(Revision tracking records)
=======
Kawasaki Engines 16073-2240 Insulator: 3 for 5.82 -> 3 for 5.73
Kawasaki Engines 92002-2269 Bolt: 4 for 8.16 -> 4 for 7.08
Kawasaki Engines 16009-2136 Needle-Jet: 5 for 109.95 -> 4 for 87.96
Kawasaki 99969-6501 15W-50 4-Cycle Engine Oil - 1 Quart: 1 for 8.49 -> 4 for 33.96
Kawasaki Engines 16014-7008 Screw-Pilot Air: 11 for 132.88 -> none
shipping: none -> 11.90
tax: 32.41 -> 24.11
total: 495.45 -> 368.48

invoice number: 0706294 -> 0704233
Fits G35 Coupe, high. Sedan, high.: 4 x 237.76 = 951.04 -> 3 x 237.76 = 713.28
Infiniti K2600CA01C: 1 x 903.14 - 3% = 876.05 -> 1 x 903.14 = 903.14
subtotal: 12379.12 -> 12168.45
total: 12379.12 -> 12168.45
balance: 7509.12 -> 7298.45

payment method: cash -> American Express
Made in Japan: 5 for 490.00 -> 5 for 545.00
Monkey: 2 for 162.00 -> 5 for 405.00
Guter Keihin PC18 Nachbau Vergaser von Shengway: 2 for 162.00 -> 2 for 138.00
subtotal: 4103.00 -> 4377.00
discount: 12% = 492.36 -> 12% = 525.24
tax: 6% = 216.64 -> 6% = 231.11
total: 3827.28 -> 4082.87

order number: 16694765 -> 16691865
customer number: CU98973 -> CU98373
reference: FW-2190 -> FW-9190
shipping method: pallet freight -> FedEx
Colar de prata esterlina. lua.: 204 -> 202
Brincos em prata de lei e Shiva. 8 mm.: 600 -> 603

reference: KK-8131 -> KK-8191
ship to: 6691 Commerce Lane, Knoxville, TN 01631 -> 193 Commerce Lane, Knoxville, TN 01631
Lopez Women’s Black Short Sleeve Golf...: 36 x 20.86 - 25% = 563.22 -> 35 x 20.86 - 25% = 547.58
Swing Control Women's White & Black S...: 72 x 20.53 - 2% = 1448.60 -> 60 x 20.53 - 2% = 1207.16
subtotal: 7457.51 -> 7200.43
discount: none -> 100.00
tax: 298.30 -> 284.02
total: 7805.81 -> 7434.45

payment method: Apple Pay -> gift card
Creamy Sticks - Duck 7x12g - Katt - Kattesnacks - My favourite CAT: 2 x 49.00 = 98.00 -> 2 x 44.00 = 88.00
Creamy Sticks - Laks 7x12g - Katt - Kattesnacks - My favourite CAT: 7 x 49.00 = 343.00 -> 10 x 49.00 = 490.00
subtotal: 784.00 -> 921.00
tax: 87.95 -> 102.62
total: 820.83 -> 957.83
=======
▶ [Requirement] For each record above, print an exact copy.

▶ [Answer below]
Kawasaki Engines 16073-2240 Insulator: 3 for 5.82 -> 3 for 5.73
Kawasaki Engines 92002-2269 Bolt: 4 for 8.16 -> 4 for 7.08
Kawasaki Engines 16009-2136 Needle-Jet: 5 for 109.95 -> 4 for 87.96
Kawasaki 99969-6501 15W-50 4-Cycle Engine Oil - 1 Quart: 1 for 8.49 -> 4 for 33.96
Kawasaki Engines 16014-7008 Screw-Pilot Air: 11 for 132.88 -> none
shipping: none -> 11.90
tax: 32.41 -> 24.11
total: 495.45 -> 368.48

invoice number: 0706294 -> 0704233
Fits G35 Coupe, high. Sedan, high.: 4 x 237.76 = 951.04 -> 3 x 237.76 = 713.28
Infiniti K2600CA01C: 1 x 903.14 - 3% = 876.05 -> 1 x 903.14 = 903.14
subtotal: 12379.12 -> 12168.45
total: 12379.12 -> 12168.45
balance: 7509.12 -> 7298.45

payment method: cash -> American Express
Made in Japan: 5 for 490.00 -> 5 for 545.00
Monkey: 2 for 162.00 -> 5 for 405.00
Guter Keihin PC18 Nachbau Vergaser von Shengway: 2 for 162.00 -> 2 for 138.00
subtotal: 4103.00 -> 4377.00
discount: 12% = 492.36 -> 12% = 525.24
tax: 6% = 216.64 -> 6% = 231.11
total: 3827.28 -> 4082.87

order number: 16694765 -> 16691865
customer number: CU98973 -> CU98373
reference: FW-2190 -> FW-9190
shipping method: pallet freight -> FedEx
Colar de prata esterlina. lua.: 204 -> 202
Brincos em prata de lei e Shiva. 8 mm.: 600 -> 603

reference: KK-8131 -> KK-8191
ship to: 6691 Commerce Lane, Knoxville, TN 01631 -> 193 Commerce Lane, Knoxville, TN 01631
Lopez Women’s Black Short Sleeve Golf...: 36 x 20.86 - 25% = 563.22 -> 35 x 20.86 - 25% = 547.58
Swing Control Women's White & Black S...: 72 x 20.53 - 2% = 1448.60 -> 60 x 20.53 - 2% = 1207.16
subtotal: 7457.51 -> 7200.43
discount: none -> 100.00
tax: 298.30 -> 284.02
total: 7805.81 -> 7434.45

payment method: Apple Pay -> gift card
Creamy Sticks - Duck 7x12g - Katt - Kattesnacks - My favourite CAT: 2 x 49.00 = 98.00 -> 2 x 44.00 = 88.00
Creamy Sticks - Laks 7x12g - Katt - Kattesnacks - My favourite CAT: 7 x 49.00 = 343.00 -> 10 x 49.00 = 490.00
subtotal: 784.00 -> 921.00
tax: 87.95 -> 102.62
total: 820.83 -> 957.83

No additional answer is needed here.